Nelson Johnston

Personal information
- Full name: Nelson Johnston Barrientos
- Date of birth: 25 February 1990 (age 36)
- Place of birth: Santiago de Cuba, Cuba
- Height: 1.82 m (6 ft 0 in)
- Position: Goalkeeper

Team information
- Current team: ADR Cóbano

Senior career*
- Years: Team / Apps / (Gls)
- FC Santiago de Cuba
- 2021–2022: C.D. Real Sociedad / 17 / (0)
- 2022–2025: A.D.R. Jicaral
- 2025–2026: Santa Cruz PFA
- 2026–: ADR Cóbano

International career
- 2018–: Cuba / 9 / (0)

= Nelson Johnston =

Cuban footballer

Nelson Johnston Barrientos (born 25 February 1990) is a Cuban professional footballer who plays as a goalkeeper for Costa Rican club ADR Cóbano and the Cuba national team.

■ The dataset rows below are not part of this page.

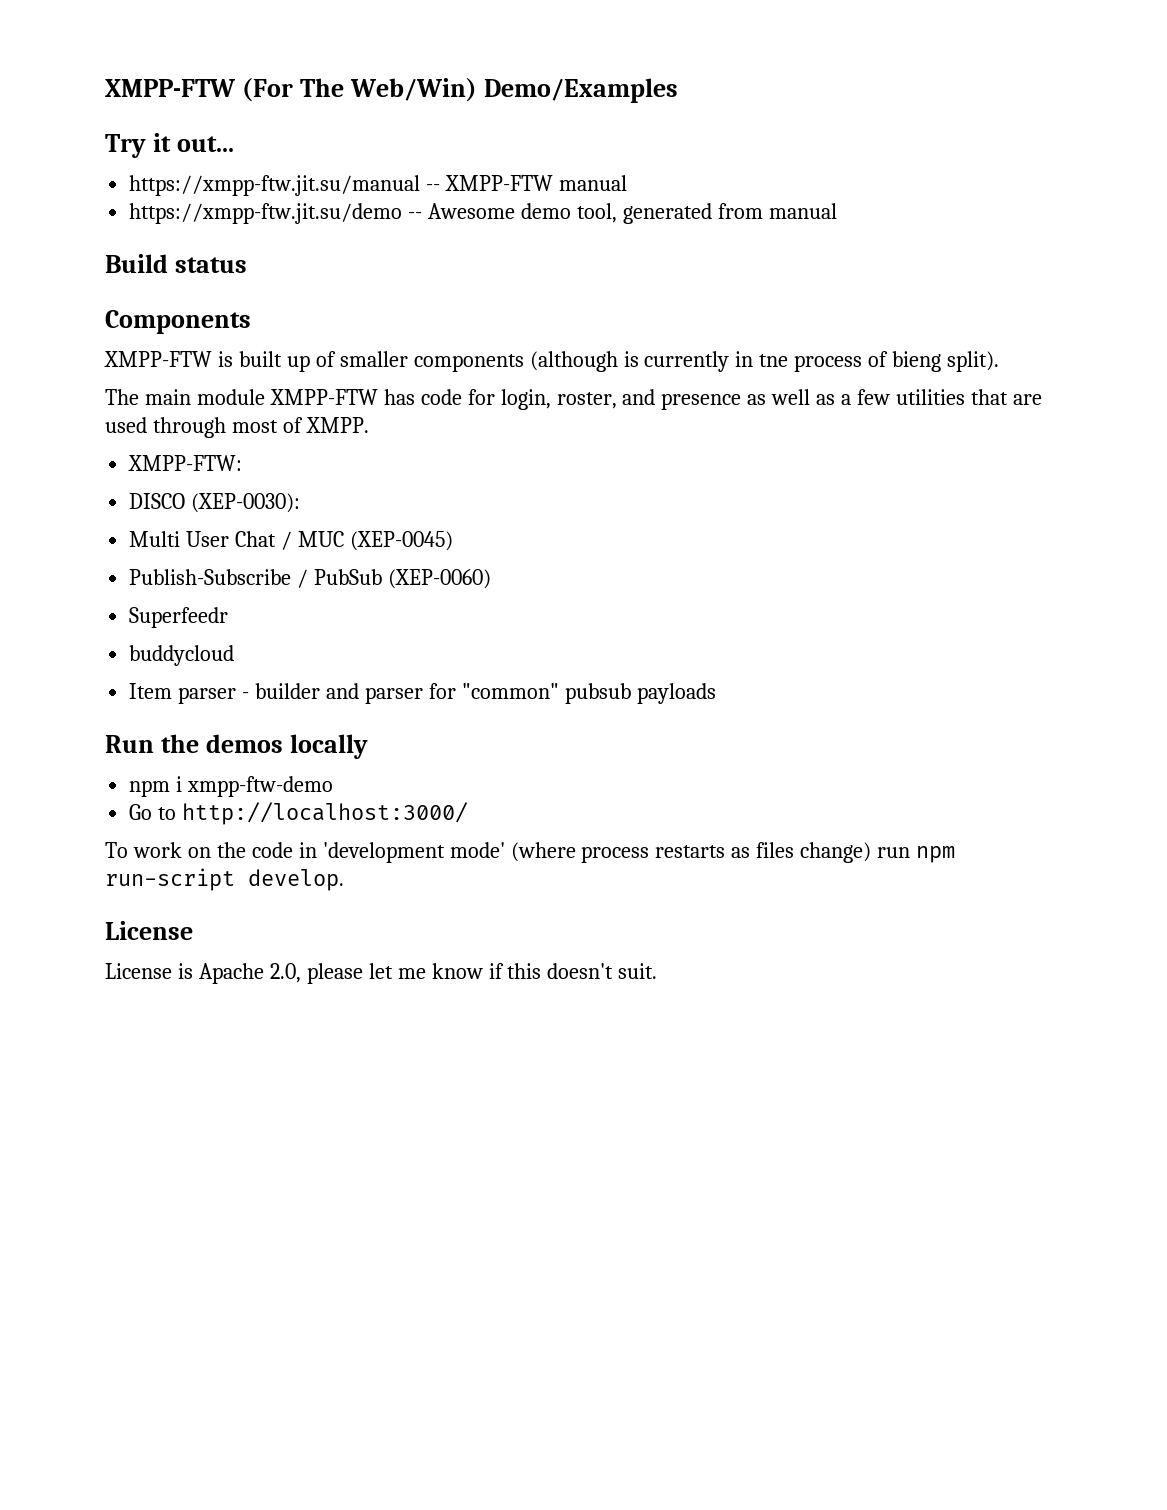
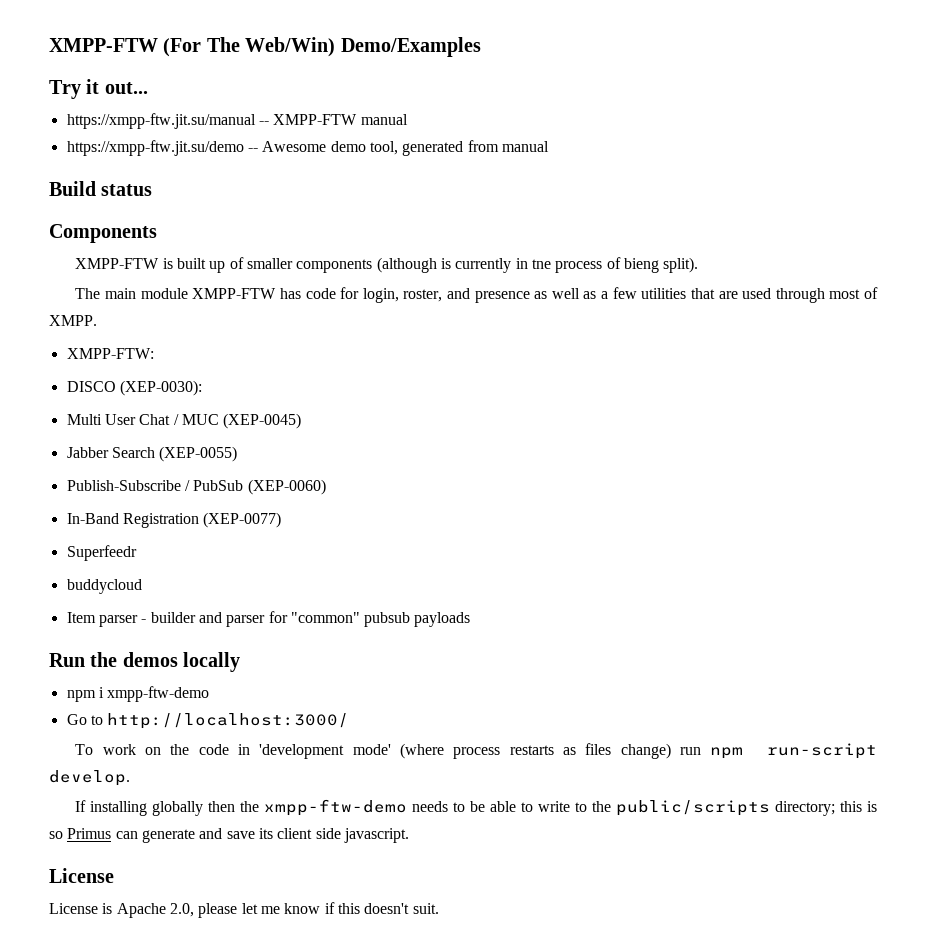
(453, 541) none -> [66,446,238,462] // Jabber Search (XEP-0055)
(492, 579) none -> [66,512,282,528] // In-Band Registration (XEP-0077)
(344, 880) none -> [75,799,877,816] [49,828,409,843] // If installing globally then the xmpp-ftw-demo needs to be able to write to the public/scripts directory; this is so Primus can generate and save its client side javascript.

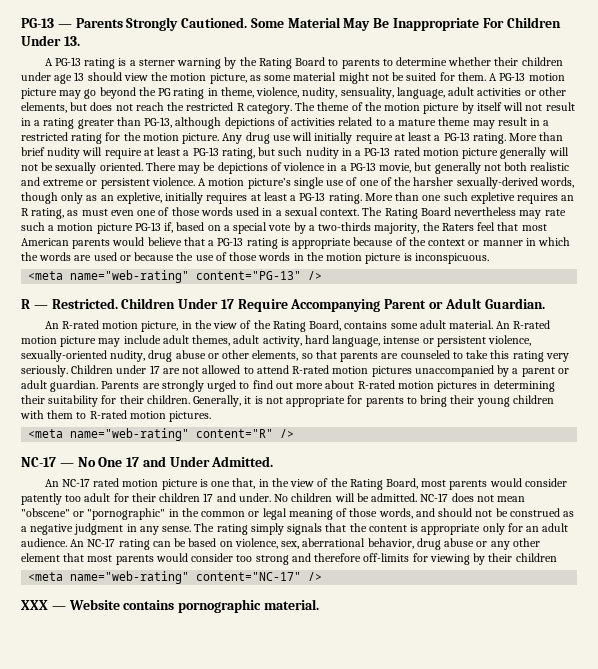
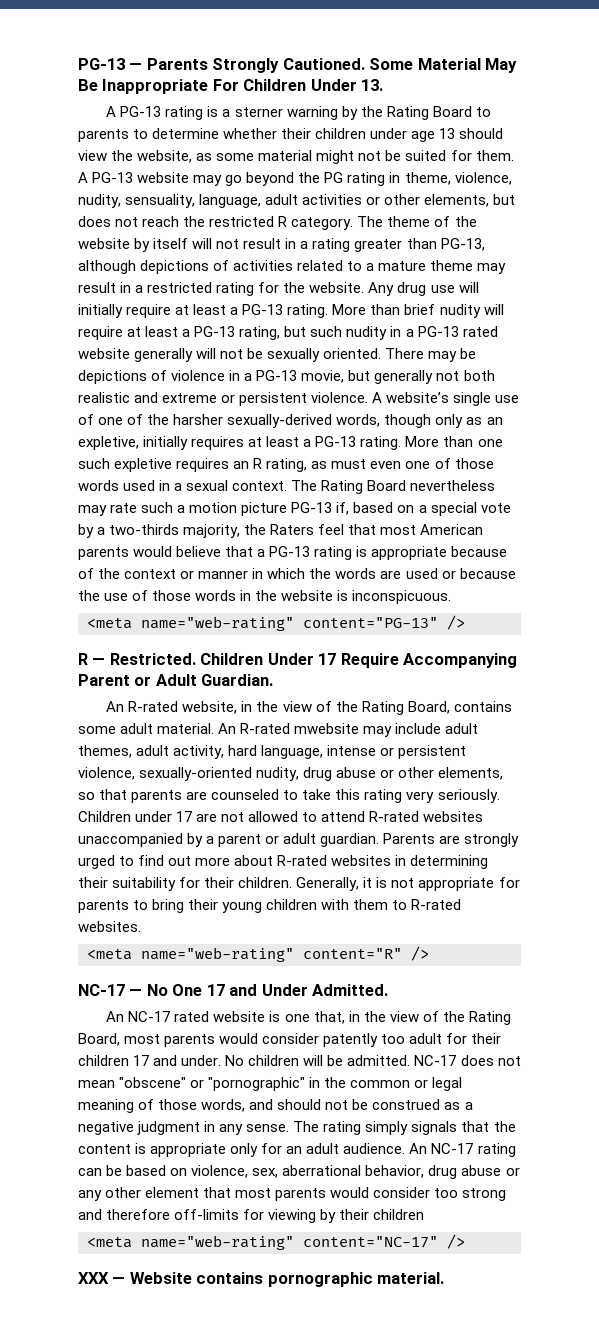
[170,73,247,84] motion picture, -> [137,150,193,163] website,
[528,73,565,81] [21,88,57,99] motion picture -> [137,172,190,183] website
[384,103,460,114] motion picture -> [78,238,130,249] website
[142,133,220,144] motion picture. -> [309,282,365,293] website.
[422,148,499,159] motion picture -> [78,348,130,359] website
[208,178,291,189] motion picture’s -> [386,392,450,403] website’s
[326,253,402,264] motion picture -> [281,590,334,601] website
[102,321,179,332] motion picture, -> [182,701,238,714] website,
[21,336,97,347] motion picture -> [294,723,360,734] mwebsite
[332,366,412,377] motion pictures -> [423,811,484,822] websites
[397,381,478,392] motion pictures -> [331,855,392,866] websites
[129,411,212,422] motion pictures. -> [78,921,141,932] websites.
[122,479,198,490] motion picture -> [213,1011,266,1022] website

He made his international debut in a friendly match in a 3–1 friendly defeat to Nicaragua.

Johnston appeared in the CONCACAF Nations League, the 2019 CONCACAF Gold Cup held in Costa Rica, Jamaica, and the United States, and last appeared the qualifying matches for the 2022 FIFA World Cup to be held in Qatar.